Our collections are sharded based on tenantId.

Is it good practice to create another single index on a particular field instead of creating compound index containing tenantId and that particular field

Hi @Nithin_Kumar ,

Well it depands on the nature of the queries and what is the optimal index to support them.
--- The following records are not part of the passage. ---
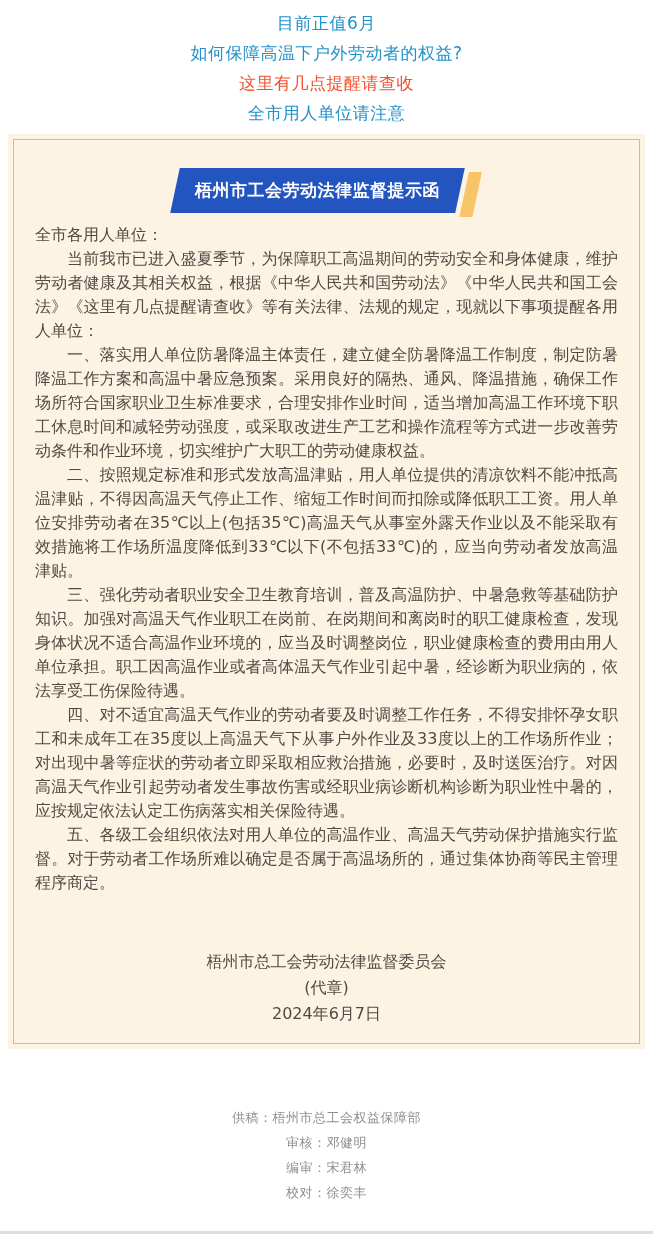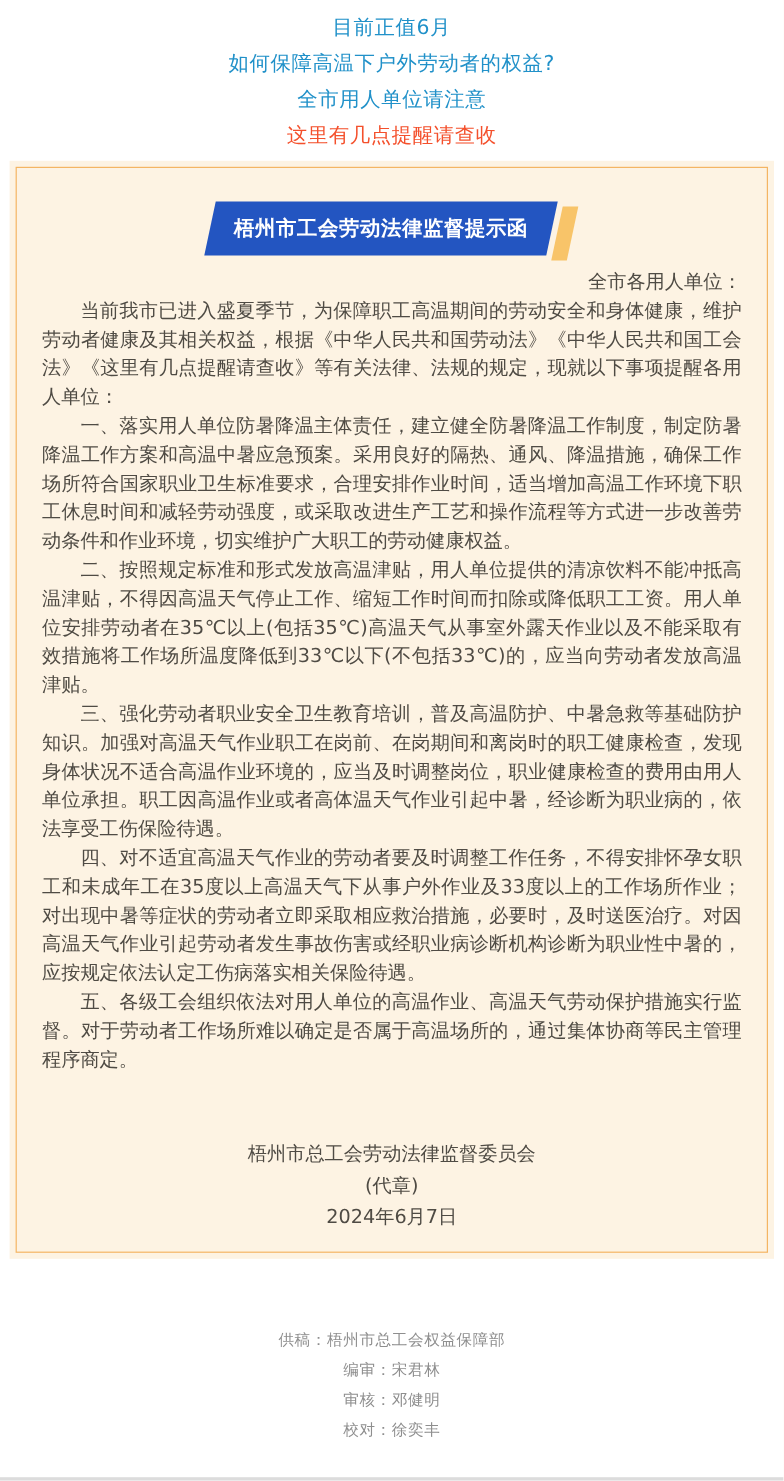"全市用人单位请注意" div.intro-line { order: before "这里有几点提醒请查收" -> after "这里有几点提醒请查收" }
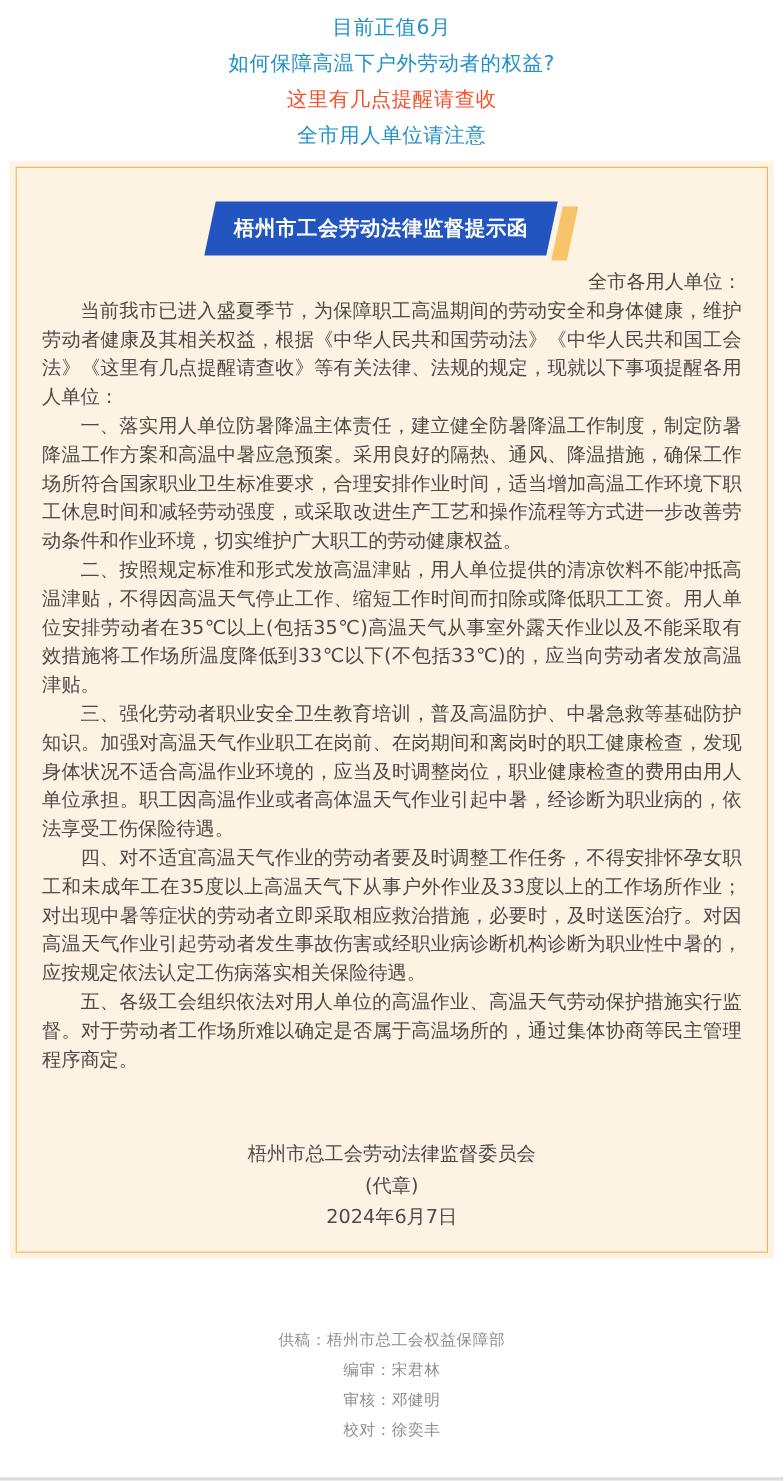"全市各用人单位：" .salutation { text-align: right -> none }
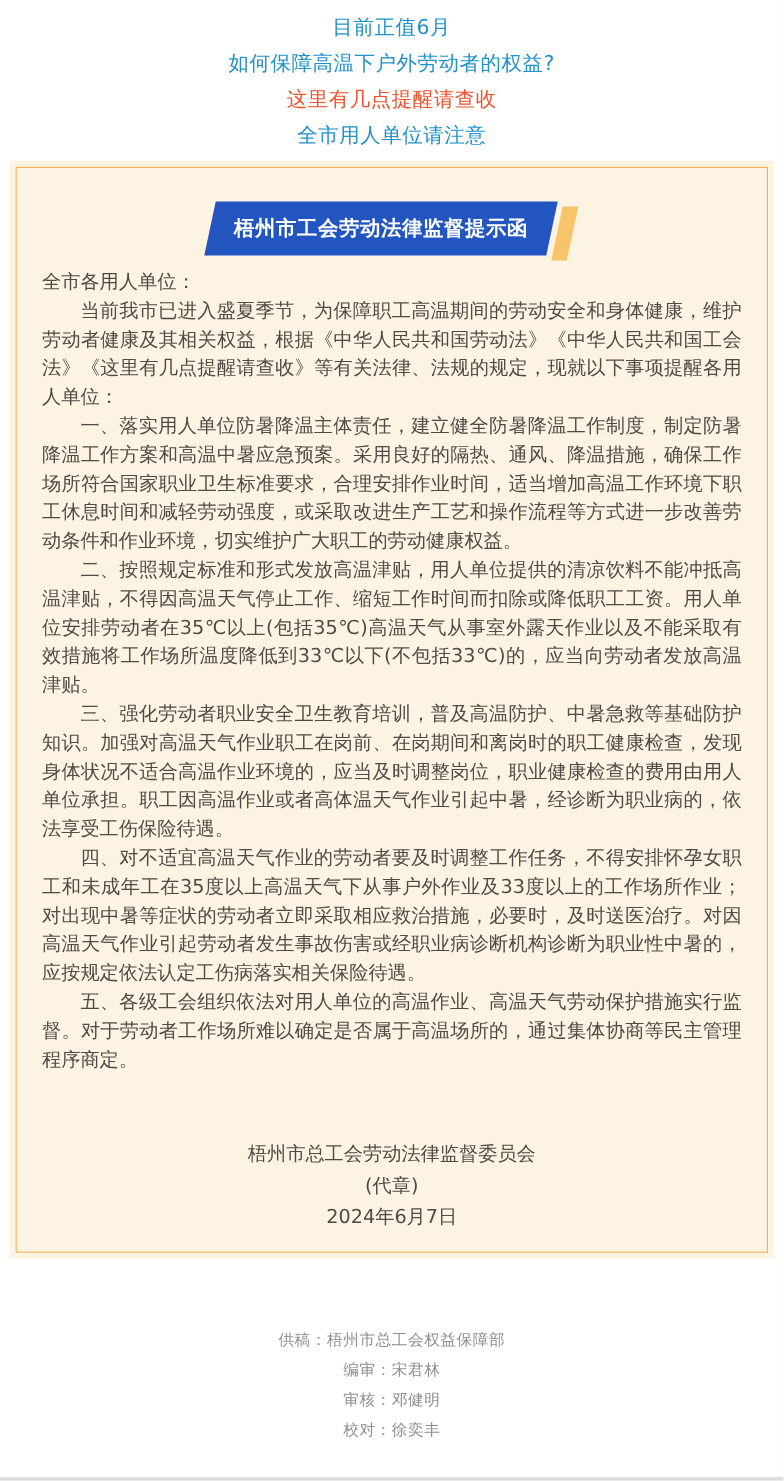"编审：宋君林" div.credit-line { order: before "审核：邓健明" -> after "审核：邓健明" }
However, if you don’t include the tenantId prefix in your queries and your compound index prefix you will probably end up with a scatter gather (distrebuted) query that will essentially send the query to all of the shards and wait until all of them respond :

This can be a performance problem and you should avoid it if possible…

Thanks
Pavel

1 Like

iterable = db.collection.find(’{field:value}’, limit;1000);
iterable.foreach{ doc →
doc.update( ‘{field:differentValue}’
}
I did a perf test on the query for 500K documents in a 2 sharded cluster.
time to fetch the records every 1000 documents is ~1second.

@Nithin_Kumar ,

That doesn’t sound very good…

Wat are the indexes and shard keys?

_id : { _tenantId: “blah”, _id: }
fieldOfInterest: someVal

shardkey: [ _id._tenantId ]
index: [ _id._tenantId, _id._id ]
index:[ fieldOfInterest ]

@Nithin_Kumar ,

I don’t think I fully understand. You have an _id that is not an objectId but a complex object?

{ _id : { __tenantId : ... , _id : ... } ...

Is that correct?

Now when you query on this non sharding field the query is routed and gathered through all shards on a mongos… Therefore not super perfomant…

You can’t see a logic of using a shard key prefix before this query :

db.collection.find ({_id.__tenantid : "blah", valueOfIntrest : ... })

Index : {_id.__tenantId : 1 , valueOfIntrest: 1}

Ty

yes the _id is complex object.

This type of query is not done often.
iterable = db.collection.find(’{fieldOfInterest:value}’, limit;1000);

so probably we will live with it. No, we dont have a way to get all the tenantIds.